This post was originally published on August 1, 2014.
Twenty years from now, the bleary-eyed med school students of today will be publishing studies revealing that writing for Vice dramatically lowers one’s life expectancy. From isolation tanks to homemade powdered alcohol, if something sounds both dangerous and unpleasant, some Vice contributor has probably tried it. But nothing beats this guy, who went for five days consuming nothing but alcoholic beverages. You know, for science. And by science we mean journalism.
Previously, Jules Suzdaltsev (let’s just refer to him by his first name, okay?) has chronicled his bad experiences smoking coffee and eating gourmet dog food. He has also written a lot about San Francisco, where he apparently lives despite his conviction that it’s “the worst place ever.” Will somebody tell this guy there’s no Nobel Prize for Suffering?

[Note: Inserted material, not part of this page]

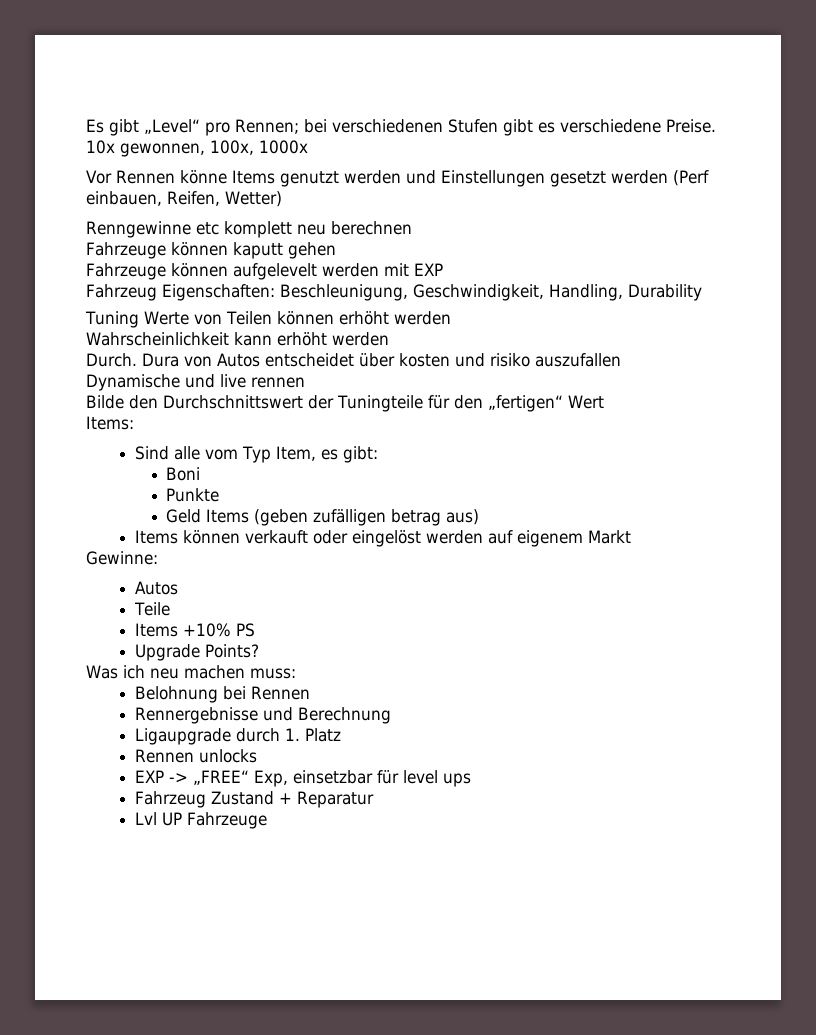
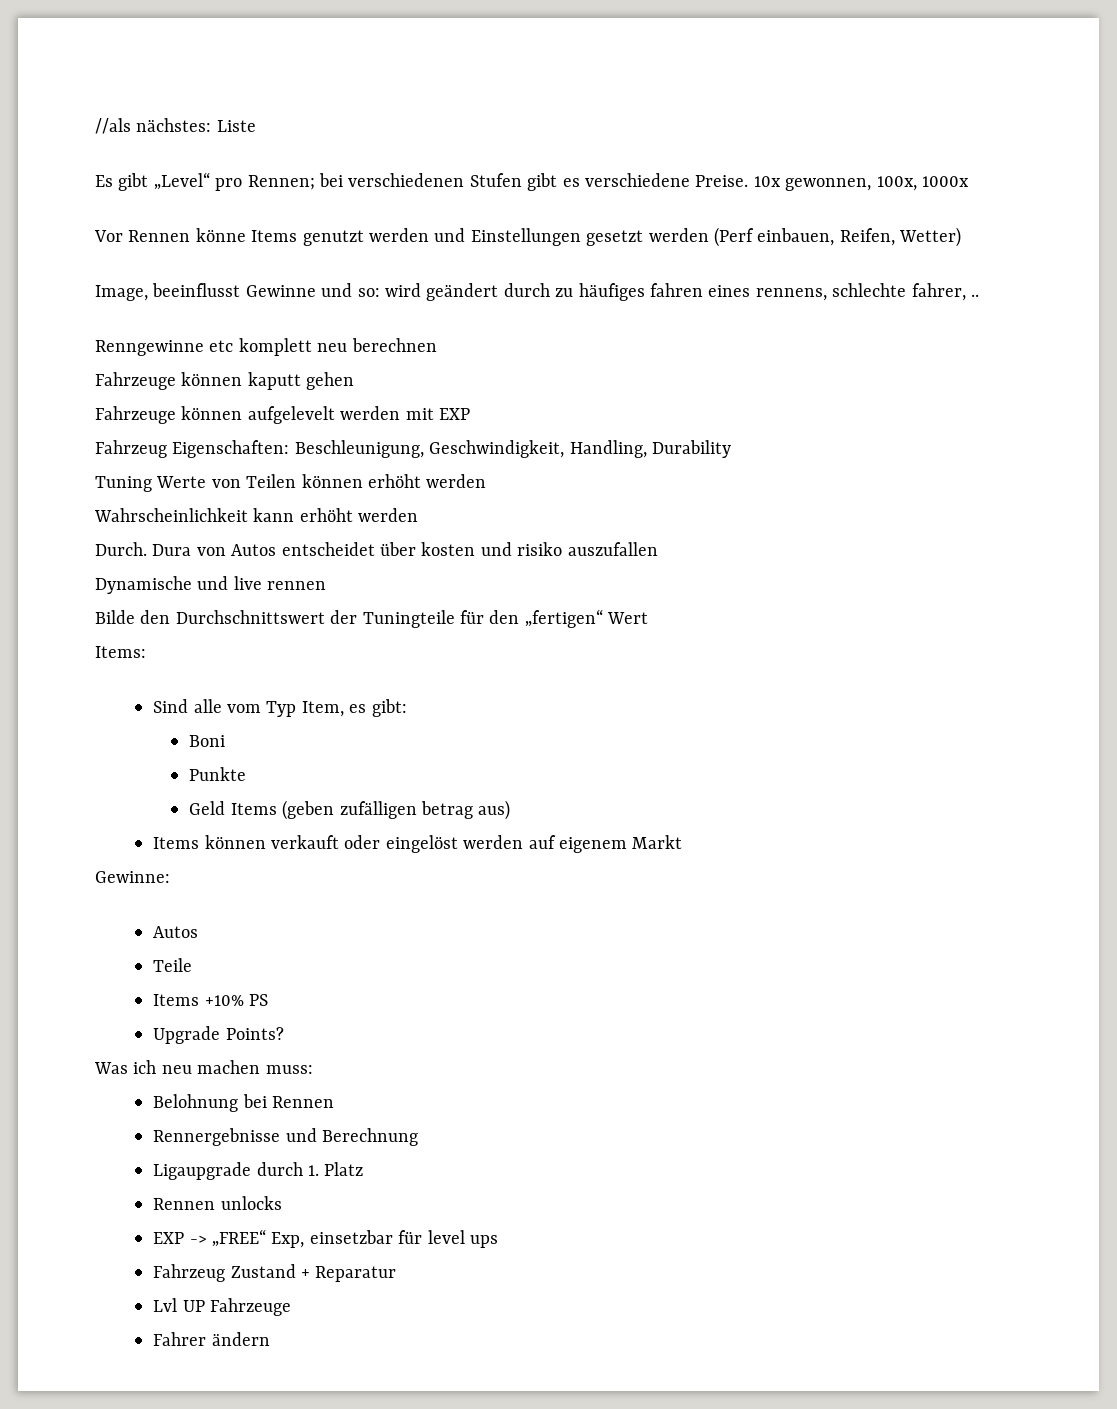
+ //als nächstes: Liste
+ Image, beeinflusst Gewinne und so: wird geändert durch zu häufiges fahren eines rennens, schlechte fahrer, ..
+ Fahrer ändern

Jules confessed that he hadn’t been living the healthiest lifestyle to begin with—his pot use was more regular than this meals. Determined not to actually starve himself, he aimed for 1,500-2,000 calories per day in his Ultimate Juice Fast. Day one went swimmingly, perhaps even disappointingly, as Jules reported feeling virtually nothing. So he busted out the tequila on Day 2, along with a full bottle of champagne. That did the trick.
It was a noble effort to stay technically alive while downing no more actual nutrients than could be acquired at cocktail bar. Jules was creative and resourceful: Bloody Marys (veggies!), screwdrivers (fruits!), eggnog (protein!) and lots and lots of beer (grains!). Despite consuming more or less enough calories to sustain lying around his apartment, he was constantly hungry, angry and most of all drunk.

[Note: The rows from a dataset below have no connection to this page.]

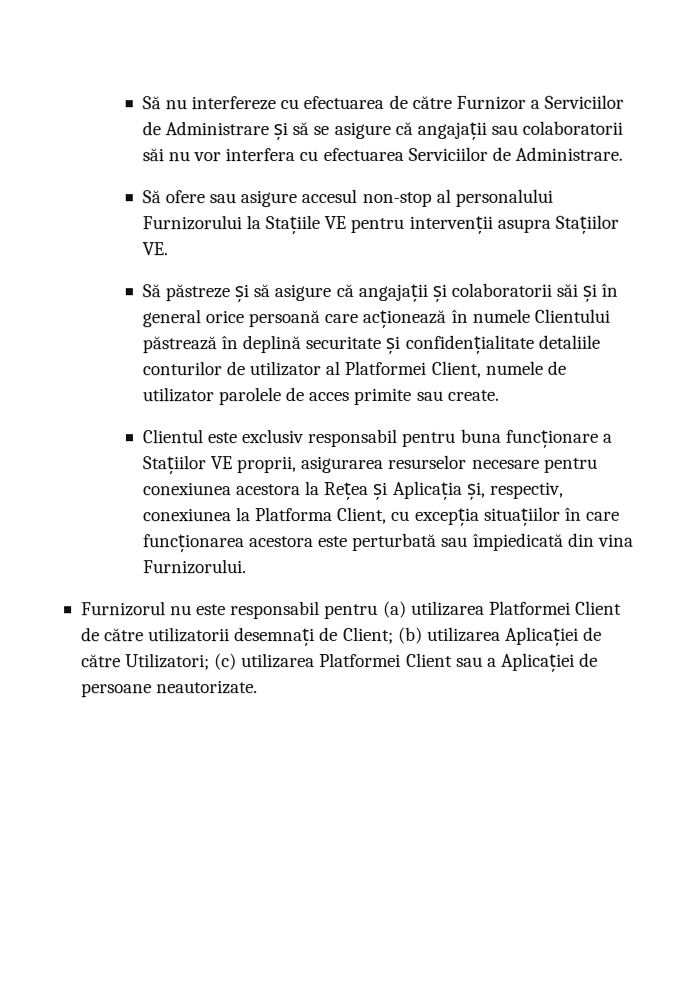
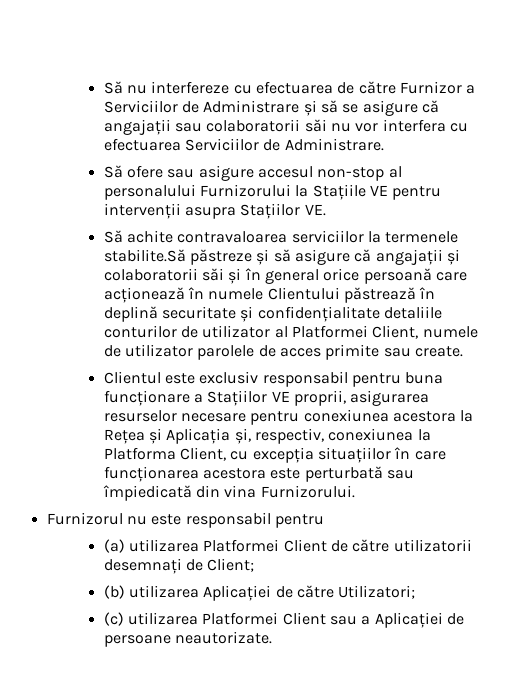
- Să păstreze și să asigure că angajații și colaboratorii săi și în general orice persoană care acționează în numele Clientului păstrează în deplină securitate și confidențialitate detaliile conturilor de utilizator al Platformei Client, numele de utilizator parolele de acces primite sau create.
+ Să achite contravaloarea serviciilor la termenele stabilite.Să păstreze și să asigure că angajații și colaboratorii săi și în general orice persoană care acționează în numele Clientului păstrează în deplină securitate și confidențialitate detaliile conturilor de utilizator al Platformei Client, numele de utilizator parolele de acces primite sau create.
- Furnizorul nu este responsabil pentru (a) utilizarea Platformei Client de către utilizatorii desemnați de Client; (b) utilizarea Aplicației de către Utilizatori; (c) utilizarea Platformei Client sau a Aplicației de persoane neautorizate.
+ Furnizorul nu este responsabil pentru
+ (a) utilizarea Platformei Client de către utilizatorii desemnați de Client;
+ (b) utilizarea Aplicației de către Utilizatori;
+ (c) utilizarea Platformei Client sau a Aplicației de persoane neautorizate.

Sacrificing for Science and Mouse Clicks
Miraculously, he never threw up, largely thanks to well-timed naps and the water he would down between shots. Though his urine looked surprisingly normal and he didn’t black out, he did suffer an ocular migraine on the last day. And there were other bodily functions that rebelled against his self-torture. The realm of the scatological is one of my least favorite realms to explore, so I’ll let you use your imaginations when Jules says, “I don’t know how much blood this is or how much Bloody Mary this is.” Yikes.
Compared with being high all day, Jules found non-stop drunkenness to be agonizingly dull. The one bright spot in his miserable experiment was leaving the house to track down a cop with a breathalizer (just because) and to mingle with other drunk folks. As everyone knows, sharing a drink called loneliness is better than drinking alone.
Salad: An Unlikely Choice for Cheat Day
Just to drive home the perversity of this endeavor, the last line of Day 5 reads, “Dinner (Failure): One Caesar Salad with Romaine.” Shame on you, Jules—you just had to have that salad, didn’t you? Goddammit, can’t you finish anything you start?
Even though he ultimately caved to the temptation of crispy greens, Jules survived his trial by firewater and has presumably returned to his regular pattern of gorging on munchies after getting stoned. He only seems mildly concerned about any health effects he might have incurred. “My lower back has been hurting for a while,” he adds, almost as an afterthought. “I thought that was probably because I’d been sleeping weird, but I realized that’s where my kidneys are. I hope that goes away. It’s probably fine.”
Needless to say, we don’t need to worry about Jules becoming an alcoholic sensu stricto. As for his daily weed smoking? Eh, you know. It’s probably fine.